Start of EXTRACTED INFORMATION

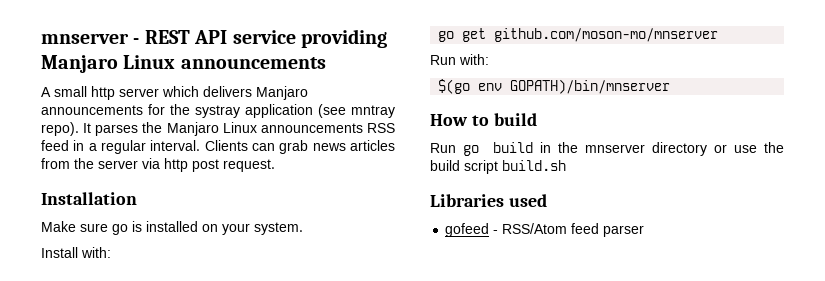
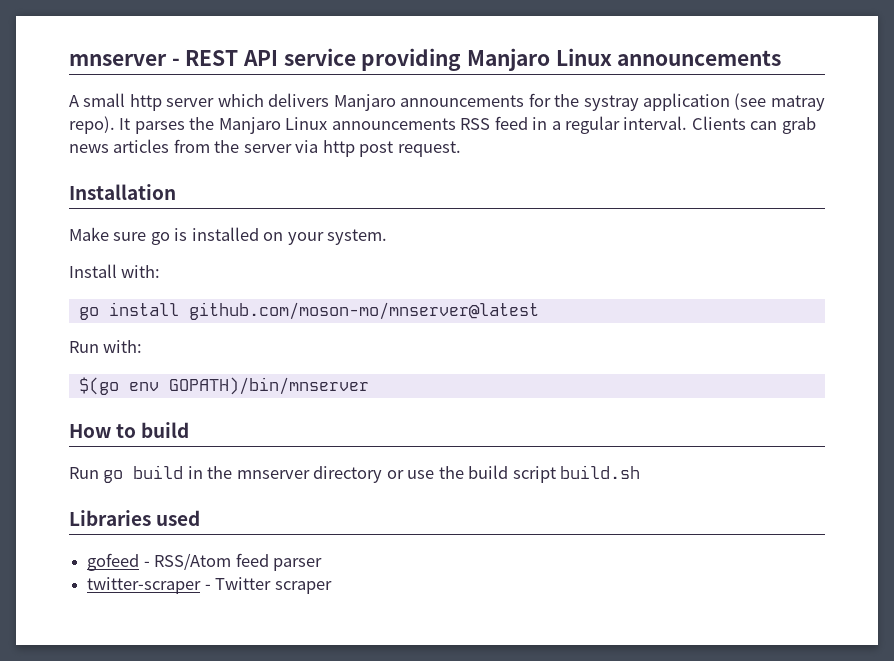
[351,105,395,118] mntray -> [770,95,825,111] matray
[462,28,719,42] get github.com/moson-mo/mnserver -> [108,302,539,320] install github.com/moson-mo/mnserver@latest
(645, 231) none -> [87,577,332,594] // twitter-scraper - Twitter scraper

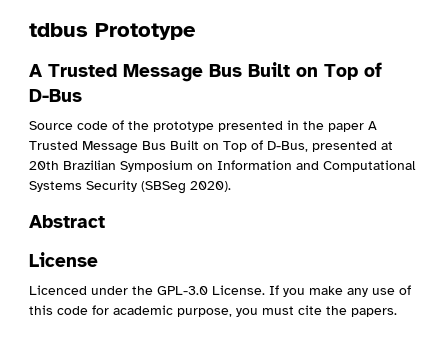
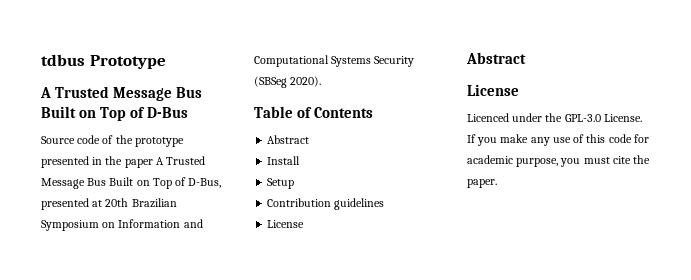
(231, 186) none -> [254,106,374,118] [267,135,310,144] [267,156,301,165] [267,178,295,189] [267,198,385,210] [267,220,305,228] // Table of Contents // Abstract // Install // Setup // Contribution guidelines // License
[351,308,397,317] papers. -> [467,179,497,188] paper.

End of EXTRACTED INFORMATION

— TASK DETAILS —
Bring together each line above where the string "none" turns up.

— RESULT OF THIS TASK —
(645, 231) none -> [87,577,332,594] // twitter-scraper - Twitter scraper
(231, 186) none -> [254,106,374,118] [267,135,310,144] [267,156,301,165] [267,178,295,189] [267,198,385,210] [267,220,305,228] // Table of Contents // Abstract // Install // Setup // Contribution guidelines // License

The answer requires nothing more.